Still greater detail followed, on Page 6 of the July 2 issue, in a London
report quoting the Polish government in exile. It cited the use of gas chambers
to kill 1,000 Jews a day in different cities and the staging of a blood bath in
the Warsaw ghetto. It said that ''the criminal German government is fulfilling
Hitler's threat that, whoever wins, all Jews will be murdered.'' Typically, the
headline, ''Allies Are Urged/To Execute Nazis,'' was no larger than that on a
neighboring article about a Polish diplomat who died in a plunge on Riverside
Drive. On Nov. 25, a lengthy London dispatch on Page 10 cited roundups, gassings,
cattle cars and the disappearance of 90 percent of Warsaw's ghetto population.
It said Heinrich Himmler, the Gestapo head, had ordered the extermination of
half of Poland's Jews before the end of 1942.
That same month, the State Department finally conceded that it had confirmed
the extermination campaign but insisted that the Allies were helpless to prevent
it. By Dec. 9, 1942, President Franklin D. Roosevelt was reported on Page 20 to
have promised Jewish petitioners eventual punishment of the Nazi murderers. He
was told that ''the scientific and low-cost extermination'' had claimed almost
two million lives. There followed a rare front-page notice, on Dec. 18, under
the smallest of a dozen headlines: ''11 Allies Condemn/Nazi War on Jews.'' A
brief editorial that day observed that this protest responded not just to the
outcry of victims but to ''officially established facts.''
For once, The Times Magazine now felt free to offer a passionate plea for
Europe's Jews. A brief essay by the novelist Sholem Asch on Feb. 7, 1943,
recounted ''the inhuman process of transportation in sealed, unventilated, limed
freight cars, which are death traps.''
''Those that survive,'' he wrote, ''become as human waste to be thrown into
mass-slaughter houses.''
The magazine's next and last article on the subject, by Arthur Koestler on
June 9, 1944, dealt mainly with the difficulty of comprehending ''the greatest
mass killing in recorded history.''
Yet comparable emotion appeared in The Times only in a half dozen large
advertisements pleading for ''ACTION -- NOT PITY!'' They were from groups urging
the rescue of Jews or the formation of an avenging Jewish army in Palestine.
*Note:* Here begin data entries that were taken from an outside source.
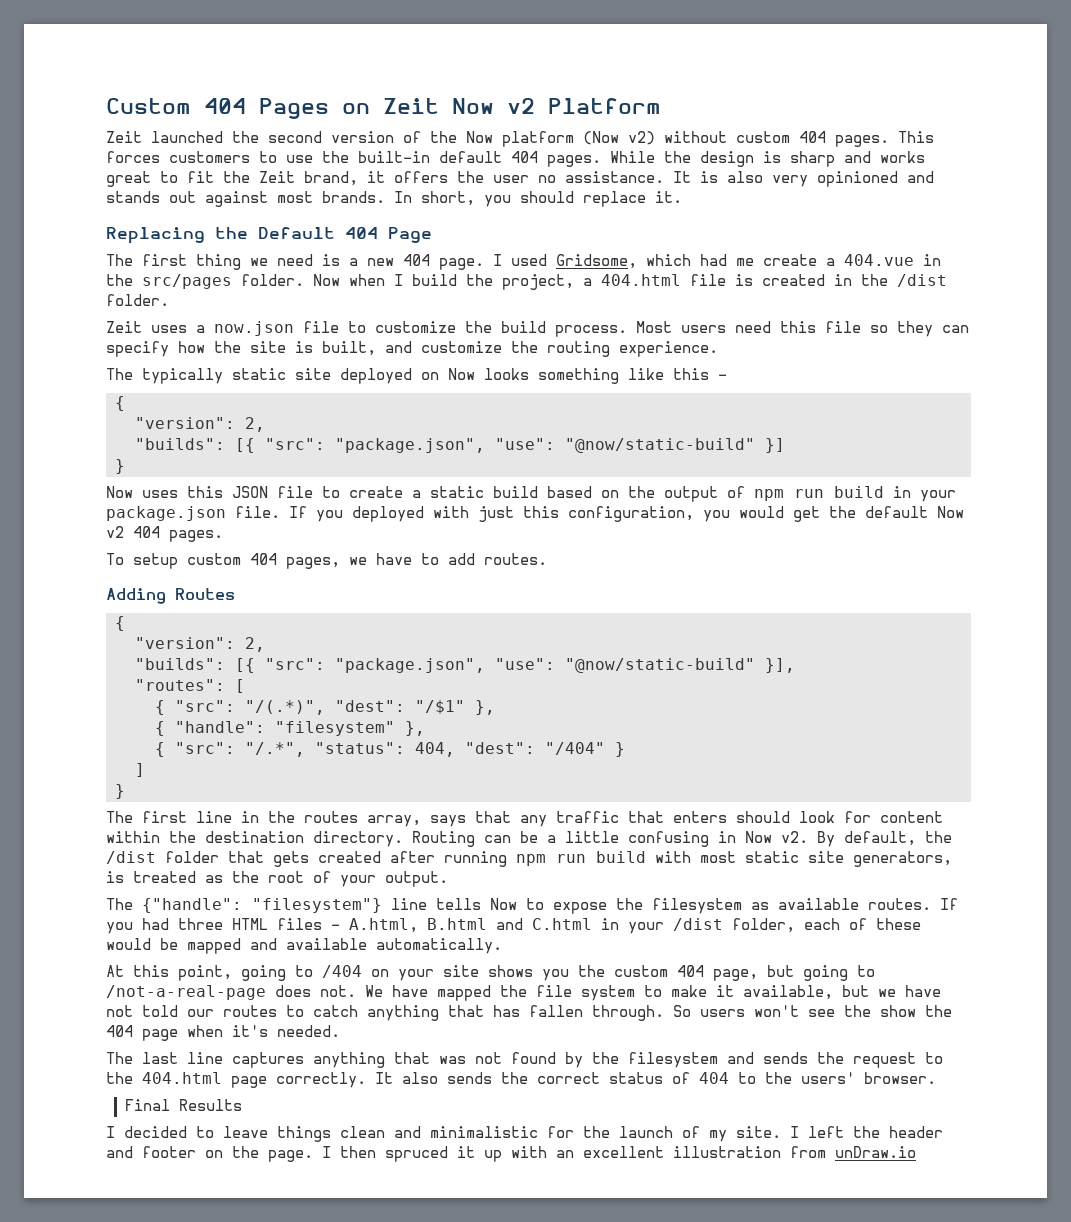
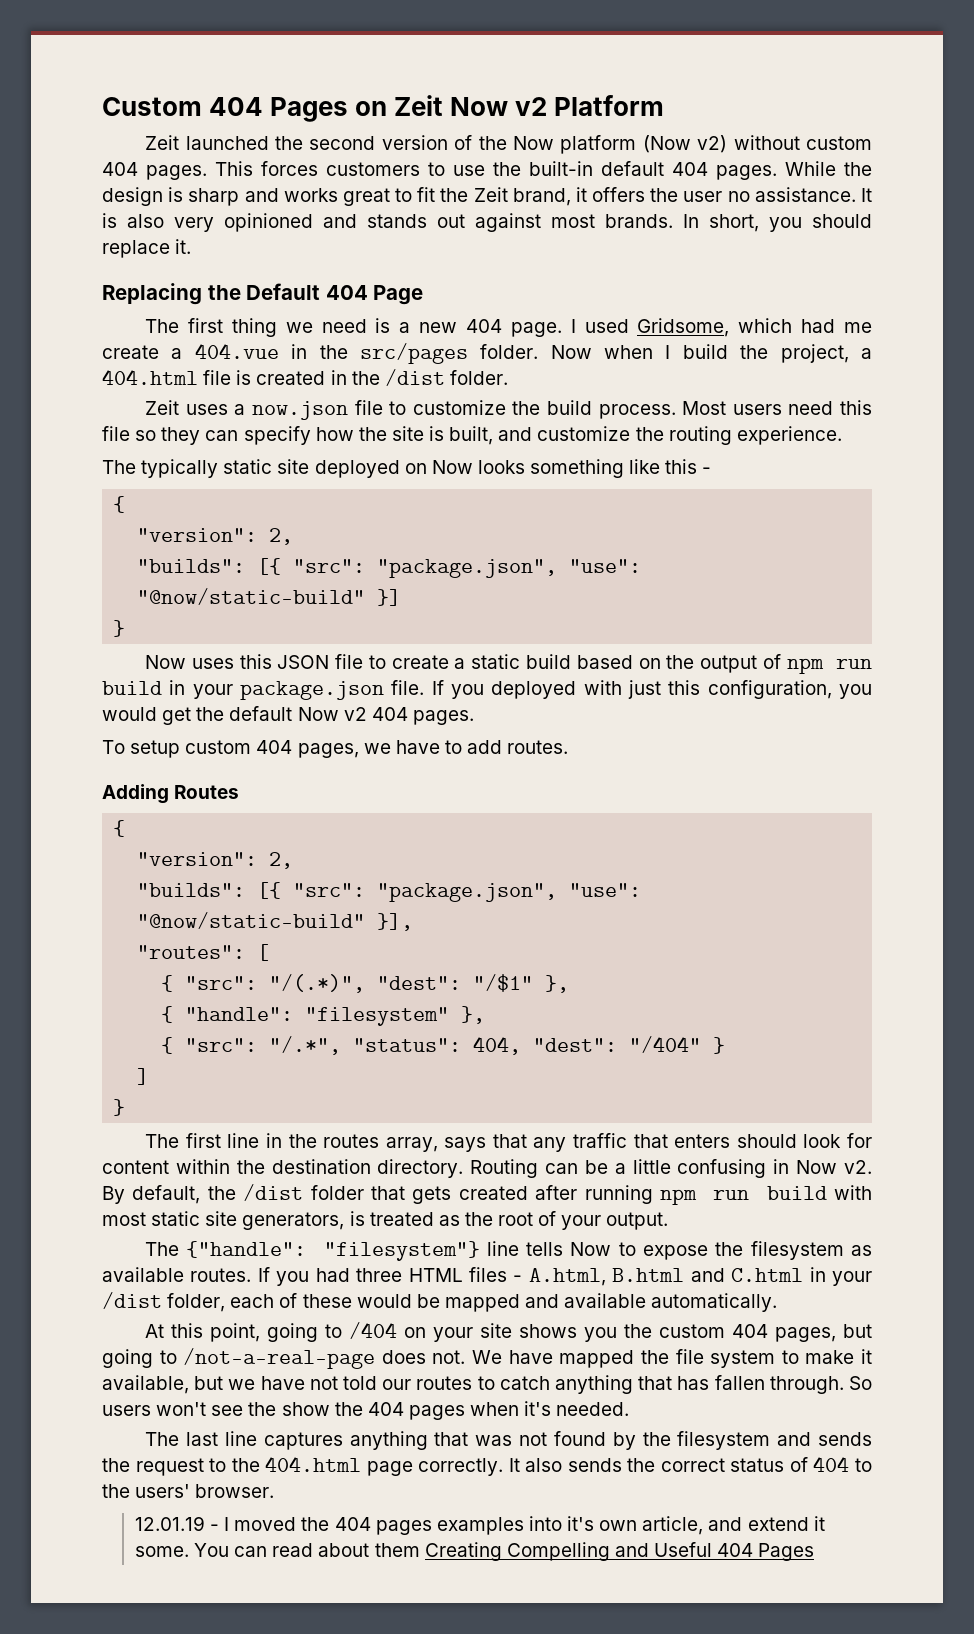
- At this point, going to /404 on your site shows you the custom 404 page, but going to /not-a-real-page does not.
+ At this point, going to /404 on your site shows you the custom 404 pages, but going to /not-a-real-page does not.
- So users won't see the show the 404 page when it's needed.
+ So users won't see the show the 404 pages when it's needed.
- Final Results
- I decided to leave things clean and minimalistic for the launch of my site. I left the header and footer on the page. I then spruced it up with an excellent illustration from unDraw.io
+ 12.01.19 - I moved the 404 pages examples into it's own article, and extend it some. You can read about them Creating Compelling and Useful 404 Pages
Only passing notice recorded the mounting Jewish death toll: 3 million in August
1943, 4 million in July 1944, 5.5 million in November 1944. No article about the Jews' plight ever qualified as The Times's leading story
of the day, or as a major event of a week or year. The ordinary reader of its
pages could hardly be blamed for failing to comprehend the enormity of the
Nazis' crime.
As Laurel Leff, an assistant professor at the Northeastern School of
Journalism, has concluded, it was a tragic demonstration of how ''the facts
didn't speak for themselves.'' She has been the most diligent independent
student of The Times's Holocaust coverage and deftly summarized her findings
last year in The Harvard International Journal of Press/Politics.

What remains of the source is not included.